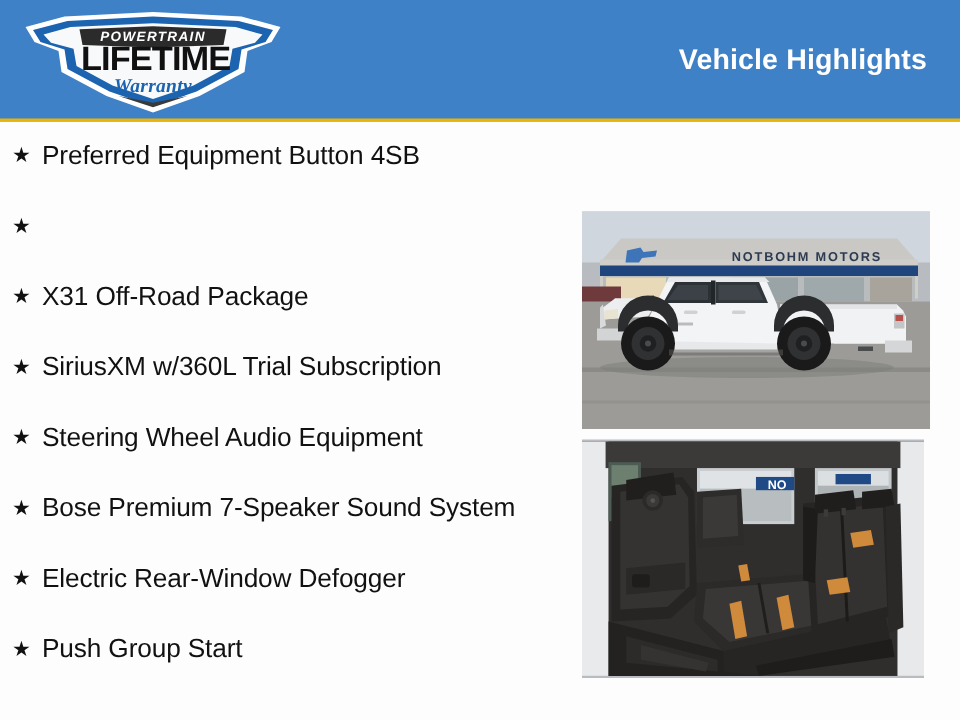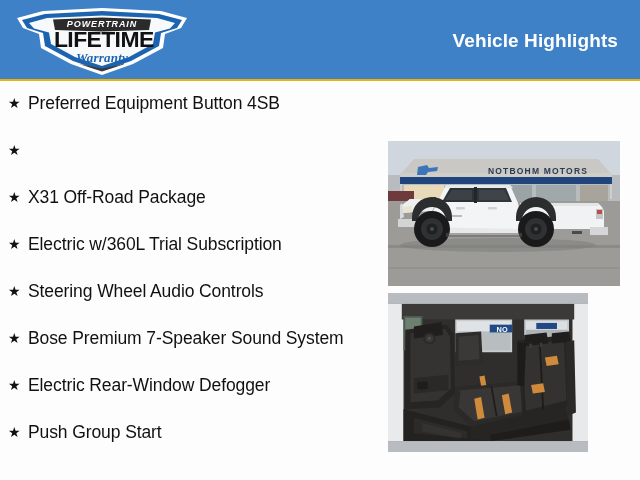--- a/index.html
+++ b/index.html
@@ -94,21 +94,21 @@
   #photo-exterior {
     left: 388px;
     top: 110px;
     width: 232px;
     height: 145px;
     margin-top: 31px;
   }
   #photo-interior {
     left: 388px;
     top: 293px;
-    width: 200px;
+    width: 228px;
     height: 159px;
   }
   .photo svg { display: block; width: 100%; height: 100%; }
 </style>
 </head>
 <body>
 
 <div id="page">
 
   <div id="header-band">
@@ -147,26 +147,26 @@
       <span class="feature-bullet">★</span>
     </div>
 
     <div class="feature-item">
       <span class="feature-bullet">★</span>
       <span class="feature-label">X31 Off-Road Package</span>
     </div>
 
     <div class="feature-item">
       <span class="feature-bullet">★</span>
-      <span class="feature-label">Electric w/360L Trial Subscription</span>
-    </div>
-
-    <div class="feature-item">
-      <span class="feature-bullet">★</span>
-      <span class="feature-label">Steering Wheel Audio Controls</span>
+      <span class="feature-label">SiriusXM w/360L Trial Subscription</span>
+    </div>
+
+    <div class="feature-item">
+      <span class="feature-bullet">★</span>
+      <span class="feature-label">Steering Wheel Audio Equipment</span>
     </div>
 
     <div class="feature-item">
       <span class="feature-bullet">★</span>
       <span class="feature-label">Bose Premium 7-Speaker Sound System</span>
     </div>
 
     <div class="feature-item">
       <span class="feature-bullet">★</span>
       <span class="feature-label">Electric Rear-Window Defogger</span>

+ + + + +

__Aim of the exercise__.
Your copy should match every entry above exactly and contain no pictures.

__Task response__.
--- a/index.html
+++ b/index.html
@@ -94,21 +94,21 @@
   #photo-exterior {
     left: 388px;
     top: 110px;
     width: 232px;
     height: 145px;
     margin-top: 31px;
   }
   #photo-interior {
     left: 388px;
     top: 293px;
-    width: 200px;
+    width: 228px;
     height: 159px;
   }
   .photo svg { display: block; width: 100%; height: 100%; }
 </style>
 </head>
 <body>
 
 <div id="page">
 
   <div id="header-band">
@@ -147,26 +147,26 @@
       <span class="feature-bullet">★</span>
     </div>
 
     <div class="feature-item">
       <span class="feature-bullet">★</span>
       <span class="feature-label">X31 Off-Road Package</span>
     </div>
 
     <div class="feature-item">
       <span class="feature-bullet">★</span>
-      <span class="feature-label">Electric w/360L Trial Subscription</span>
-    </div>
-
-    <div class="feature-item">
-      <span class="feature-bullet">★</span>
-      <span class="feature-label">Steering Wheel Audio Controls</span>
+      <span class="feature-label">SiriusXM w/360L Trial Subscription</span>
+    </div>
+
+    <div class="feature-item">
+      <span class="feature-bullet">★</span>
+      <span class="feature-label">Steering Wheel Audio Equipment</span>
     </div>
 
     <div class="feature-item">
       <span class="feature-bullet">★</span>
       <span class="feature-label">Bose Premium 7-Speaker Sound System</span>
     </div>
 
     <div class="feature-item">
       <span class="feature-bullet">★</span>
       <span class="feature-label">Electric Rear-Window Defogger</span>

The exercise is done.